Work order:
Copy the records below word for word. Stop after the line that contains "none; gap: 2px".

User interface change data
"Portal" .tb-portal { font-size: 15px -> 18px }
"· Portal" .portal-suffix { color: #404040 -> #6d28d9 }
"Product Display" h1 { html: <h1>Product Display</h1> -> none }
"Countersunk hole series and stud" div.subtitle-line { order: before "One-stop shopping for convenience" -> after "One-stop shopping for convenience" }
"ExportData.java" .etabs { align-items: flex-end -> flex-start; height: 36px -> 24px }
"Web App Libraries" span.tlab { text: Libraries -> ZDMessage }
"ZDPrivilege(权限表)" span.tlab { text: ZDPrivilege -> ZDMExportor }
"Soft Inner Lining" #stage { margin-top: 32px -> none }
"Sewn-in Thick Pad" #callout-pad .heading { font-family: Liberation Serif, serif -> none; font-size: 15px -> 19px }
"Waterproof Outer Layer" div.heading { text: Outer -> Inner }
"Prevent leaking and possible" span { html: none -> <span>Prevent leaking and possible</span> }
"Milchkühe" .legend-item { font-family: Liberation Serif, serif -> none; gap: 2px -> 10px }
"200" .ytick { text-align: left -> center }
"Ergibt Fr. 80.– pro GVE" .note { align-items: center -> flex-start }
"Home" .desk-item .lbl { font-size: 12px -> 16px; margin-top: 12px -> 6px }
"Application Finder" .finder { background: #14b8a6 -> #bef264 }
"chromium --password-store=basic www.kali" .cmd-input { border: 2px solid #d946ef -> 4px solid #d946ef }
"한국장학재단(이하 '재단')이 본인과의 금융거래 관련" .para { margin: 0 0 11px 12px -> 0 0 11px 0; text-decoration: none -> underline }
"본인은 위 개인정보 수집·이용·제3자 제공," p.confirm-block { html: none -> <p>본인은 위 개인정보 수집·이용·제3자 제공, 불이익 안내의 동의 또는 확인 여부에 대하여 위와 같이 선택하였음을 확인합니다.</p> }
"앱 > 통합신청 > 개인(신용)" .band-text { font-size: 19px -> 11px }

Response:
"Portal" .tb-portal { font-size: 15px -> 18px }
"· Portal" .portal-suffix { color: #404040 -> #6d28d9 }
"Product Display" h1 { html: <h1>Product Display</h1> -> none }
"Countersunk hole series and stud" div.subtitle-line { order: before "One-stop shopping for convenience" -> after "One-stop shopping for convenience" }
"ExportData.java" .etabs { align-items: flex-end -> flex-start; height: 36px -> 24px }
"Web App Libraries" span.tlab { text: Libraries -> ZDMessage }
"ZDPrivilege(权限表)" span.tlab { text: ZDPrivilege -> ZDMExportor }
"Soft Inner Lining" #stage { margin-top: 32px -> none }
"Sewn-in Thick Pad" #callout-pad .heading { font-family: Liberation Serif, serif -> none; font-size: 15px -> 19px }
"Waterproof Outer Layer" div.heading { text: Outer -> Inner }
"Prevent leaking and possible" span { html: none -> <span>Prevent leaking and possible</span> }
"Milchkühe" .legend-item { font-family: Liberation Serif, serif -> none; gap: 2px -> 10px }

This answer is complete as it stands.